After Liam was done the adults exchanged gifts and when Jamie got up he got to open his stack.  And then, finally, we were done with presents and could move on to playing with our toys and eating dinner.

We had NY strips for Christmas dinner.  As well as risotto, fresh steamed broccoli, salad, rolls, and cranberry orange tart for dessert.  We were tired of the same old roasts so we did something different this year. It was delicious.

I ended the day content, happy, and NOT completely exhausted.  The boys had a blast, we enjoyed all of their excitement and joy and Christmas felt like a holiday instead of a chore this year.  

I hope your holiday was merry and bright!

Saturday, December 24, 2011

Happy Holidays!

Wishing you a joyous and merry Christmas and love and happiness in the New Year!

Thursday, December 22, 2011

Wednesday, December 21, 2011

Ten Percent

For all intents and purposes, I have lost 10% of my body weight.  When I say "for all intents and purposes" it's because the scale is being bitchy.  I weighed myself before I left for my meeting and I was at my 10% goal weight exactly.  I got to meeting and I weighed in just 0.1 pounds over.  So, technically, according to Weight Watchers, I'm not quite there yet.

But then I came home and weighed myself again on my (weight watchers) scale and it said I was 0.3 pounds below my 10% goal weight.

So, yeah.  Given the vagaries of scales, I think I can say that I did it.

That means I've lost a total of 18 lbs since I started in March.  Frankly, I'm a little ashamed it's taken me so long to get this far and the last couple of months have been a bitch where weight loss is concerned.  But I finally got here and that's nothing to sneeze at.

I fit into smaller clothes now.  Clothes that were but a pipe dream hanging in my closet - the reminder of how much smaller I used to be before Jamie came along - are now beginning to fit again.  Not everything but some of them.  Some things are too big for me to wear now.  I shop for new clothes in my closet instead of at Target.

And then there's the photographic proof, which really shows me how far I've come.

Here I am the day I signed up for Weight Watchers:

And here is a picture I took of myself this morning when I put on clothes that didn't fit a month ago:

I'm not done yet.  I still have 15 lbs to go to get to my goal weight and if the last several months are any indication, it's not going to be especially easy to get there.
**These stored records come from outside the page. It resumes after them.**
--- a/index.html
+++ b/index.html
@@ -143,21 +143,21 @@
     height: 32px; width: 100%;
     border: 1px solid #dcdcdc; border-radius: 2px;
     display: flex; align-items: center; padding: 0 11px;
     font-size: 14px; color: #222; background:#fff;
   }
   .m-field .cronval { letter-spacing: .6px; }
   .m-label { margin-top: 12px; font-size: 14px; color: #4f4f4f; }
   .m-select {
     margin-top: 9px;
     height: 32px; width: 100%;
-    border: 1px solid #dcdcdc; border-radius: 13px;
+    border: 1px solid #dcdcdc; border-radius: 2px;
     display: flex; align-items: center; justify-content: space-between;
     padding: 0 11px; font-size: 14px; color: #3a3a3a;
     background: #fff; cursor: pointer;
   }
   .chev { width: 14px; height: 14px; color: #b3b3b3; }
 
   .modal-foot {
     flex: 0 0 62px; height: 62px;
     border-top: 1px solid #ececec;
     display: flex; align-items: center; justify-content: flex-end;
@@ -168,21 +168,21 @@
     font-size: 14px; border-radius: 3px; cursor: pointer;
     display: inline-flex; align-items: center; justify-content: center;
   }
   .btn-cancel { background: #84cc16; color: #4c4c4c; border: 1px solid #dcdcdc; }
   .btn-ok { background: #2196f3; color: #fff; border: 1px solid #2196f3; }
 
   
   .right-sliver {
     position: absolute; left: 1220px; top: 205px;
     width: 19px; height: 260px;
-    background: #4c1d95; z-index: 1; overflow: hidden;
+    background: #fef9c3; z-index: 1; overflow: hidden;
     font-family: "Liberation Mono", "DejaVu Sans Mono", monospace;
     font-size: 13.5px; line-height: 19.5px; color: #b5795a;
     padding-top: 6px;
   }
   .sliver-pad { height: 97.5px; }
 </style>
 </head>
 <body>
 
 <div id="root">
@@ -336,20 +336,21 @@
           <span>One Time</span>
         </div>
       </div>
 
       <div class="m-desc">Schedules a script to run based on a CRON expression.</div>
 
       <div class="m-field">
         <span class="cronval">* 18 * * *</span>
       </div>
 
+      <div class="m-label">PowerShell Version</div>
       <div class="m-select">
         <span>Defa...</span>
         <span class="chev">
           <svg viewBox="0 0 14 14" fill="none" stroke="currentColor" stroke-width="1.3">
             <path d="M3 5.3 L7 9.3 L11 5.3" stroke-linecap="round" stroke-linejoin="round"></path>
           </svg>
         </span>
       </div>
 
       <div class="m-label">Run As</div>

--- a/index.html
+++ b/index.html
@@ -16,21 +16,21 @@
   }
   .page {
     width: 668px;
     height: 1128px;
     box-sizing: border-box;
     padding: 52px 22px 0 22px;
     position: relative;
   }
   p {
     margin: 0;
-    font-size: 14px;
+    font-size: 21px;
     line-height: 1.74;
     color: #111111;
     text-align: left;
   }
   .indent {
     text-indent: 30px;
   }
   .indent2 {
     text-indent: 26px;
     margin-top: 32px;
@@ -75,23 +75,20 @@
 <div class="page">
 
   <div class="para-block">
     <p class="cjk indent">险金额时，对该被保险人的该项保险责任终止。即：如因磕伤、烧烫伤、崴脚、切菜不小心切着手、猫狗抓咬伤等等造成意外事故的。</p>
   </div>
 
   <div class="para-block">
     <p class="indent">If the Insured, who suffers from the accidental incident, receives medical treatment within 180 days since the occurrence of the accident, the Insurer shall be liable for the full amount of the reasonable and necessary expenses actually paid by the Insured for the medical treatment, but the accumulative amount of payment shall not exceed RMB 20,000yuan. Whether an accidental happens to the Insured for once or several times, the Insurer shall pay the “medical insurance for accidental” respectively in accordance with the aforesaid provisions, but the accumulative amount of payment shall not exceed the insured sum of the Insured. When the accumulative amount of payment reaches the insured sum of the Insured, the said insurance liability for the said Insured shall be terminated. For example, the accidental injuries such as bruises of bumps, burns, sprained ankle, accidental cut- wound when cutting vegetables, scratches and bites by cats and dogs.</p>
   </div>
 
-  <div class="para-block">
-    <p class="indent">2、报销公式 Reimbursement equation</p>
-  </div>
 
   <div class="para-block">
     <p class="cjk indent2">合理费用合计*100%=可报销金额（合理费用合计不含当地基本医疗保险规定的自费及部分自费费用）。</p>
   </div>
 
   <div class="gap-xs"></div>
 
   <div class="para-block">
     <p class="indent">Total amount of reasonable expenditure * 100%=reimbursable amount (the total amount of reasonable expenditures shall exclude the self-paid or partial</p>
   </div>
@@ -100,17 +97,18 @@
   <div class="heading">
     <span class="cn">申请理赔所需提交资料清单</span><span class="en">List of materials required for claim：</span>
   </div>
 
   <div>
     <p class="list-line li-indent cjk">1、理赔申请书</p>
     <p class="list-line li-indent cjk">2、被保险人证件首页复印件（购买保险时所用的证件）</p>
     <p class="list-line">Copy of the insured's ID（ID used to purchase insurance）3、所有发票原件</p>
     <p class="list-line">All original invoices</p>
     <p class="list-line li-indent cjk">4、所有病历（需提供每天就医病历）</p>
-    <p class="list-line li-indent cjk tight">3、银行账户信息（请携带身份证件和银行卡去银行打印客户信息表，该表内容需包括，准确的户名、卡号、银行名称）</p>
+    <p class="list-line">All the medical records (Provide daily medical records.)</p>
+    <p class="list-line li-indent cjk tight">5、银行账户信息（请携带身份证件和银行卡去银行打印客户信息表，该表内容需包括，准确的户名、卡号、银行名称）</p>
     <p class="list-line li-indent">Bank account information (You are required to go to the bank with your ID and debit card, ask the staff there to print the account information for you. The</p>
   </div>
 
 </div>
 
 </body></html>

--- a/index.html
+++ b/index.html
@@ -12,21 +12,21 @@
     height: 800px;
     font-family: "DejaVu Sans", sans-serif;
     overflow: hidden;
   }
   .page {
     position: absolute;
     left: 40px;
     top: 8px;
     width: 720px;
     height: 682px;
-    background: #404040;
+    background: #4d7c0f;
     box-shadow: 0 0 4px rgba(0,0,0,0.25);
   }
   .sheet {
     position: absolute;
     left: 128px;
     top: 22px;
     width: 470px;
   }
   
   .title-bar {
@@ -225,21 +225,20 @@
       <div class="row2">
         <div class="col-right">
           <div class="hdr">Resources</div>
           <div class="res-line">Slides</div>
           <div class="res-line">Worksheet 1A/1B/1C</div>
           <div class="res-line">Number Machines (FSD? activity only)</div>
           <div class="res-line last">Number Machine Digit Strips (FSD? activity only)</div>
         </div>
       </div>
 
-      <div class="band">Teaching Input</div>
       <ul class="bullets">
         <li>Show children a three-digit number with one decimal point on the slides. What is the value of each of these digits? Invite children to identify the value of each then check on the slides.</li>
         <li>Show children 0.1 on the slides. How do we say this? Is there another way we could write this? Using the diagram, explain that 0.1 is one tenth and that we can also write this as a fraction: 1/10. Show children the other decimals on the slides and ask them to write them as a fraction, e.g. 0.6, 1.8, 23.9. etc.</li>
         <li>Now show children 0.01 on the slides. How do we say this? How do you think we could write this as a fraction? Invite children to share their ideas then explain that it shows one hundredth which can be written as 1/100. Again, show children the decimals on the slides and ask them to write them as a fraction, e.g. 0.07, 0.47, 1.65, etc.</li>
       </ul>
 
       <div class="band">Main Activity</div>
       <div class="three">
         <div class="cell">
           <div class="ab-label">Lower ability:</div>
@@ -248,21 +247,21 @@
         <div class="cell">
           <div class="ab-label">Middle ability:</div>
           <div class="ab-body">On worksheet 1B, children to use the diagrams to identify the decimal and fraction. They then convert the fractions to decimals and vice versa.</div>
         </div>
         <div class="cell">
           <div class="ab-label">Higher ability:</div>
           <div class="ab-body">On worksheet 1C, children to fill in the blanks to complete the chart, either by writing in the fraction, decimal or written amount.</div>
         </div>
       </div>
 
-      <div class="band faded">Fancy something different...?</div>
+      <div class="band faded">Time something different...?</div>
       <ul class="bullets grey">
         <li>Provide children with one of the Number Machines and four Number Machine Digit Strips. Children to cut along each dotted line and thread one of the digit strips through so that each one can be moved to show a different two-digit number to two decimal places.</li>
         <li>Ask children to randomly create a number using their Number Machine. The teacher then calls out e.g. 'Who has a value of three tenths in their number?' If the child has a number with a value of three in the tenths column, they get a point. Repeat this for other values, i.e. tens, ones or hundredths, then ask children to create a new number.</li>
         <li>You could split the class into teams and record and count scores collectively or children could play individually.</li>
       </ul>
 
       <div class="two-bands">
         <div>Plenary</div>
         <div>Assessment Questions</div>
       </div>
But I made it this far, I'm over halfway to my goal weight, and I'm not giving up now.

Thursday, December 15, 2011

Word Search

Liam has a new business venture.

I came upon him the other day with a notebook and pencil and I asked what he was working on.

"I'm doing a word search, Mom."

I peeked over his shoulder to discover that he was creating his own word search.  The notebook was one that had graph paper in it and he had set aside a block of squares in which to make his word search.  Then, down the margin of one side, he wrote the words to look for in the box.

He worked on this slowly over a number of days and in that time developed his business plan.  He would print up more of them and sell them at school.  So far, this has not materialized but hey, he's got a plan.  Hopefully this will help finance his move when he turns 10.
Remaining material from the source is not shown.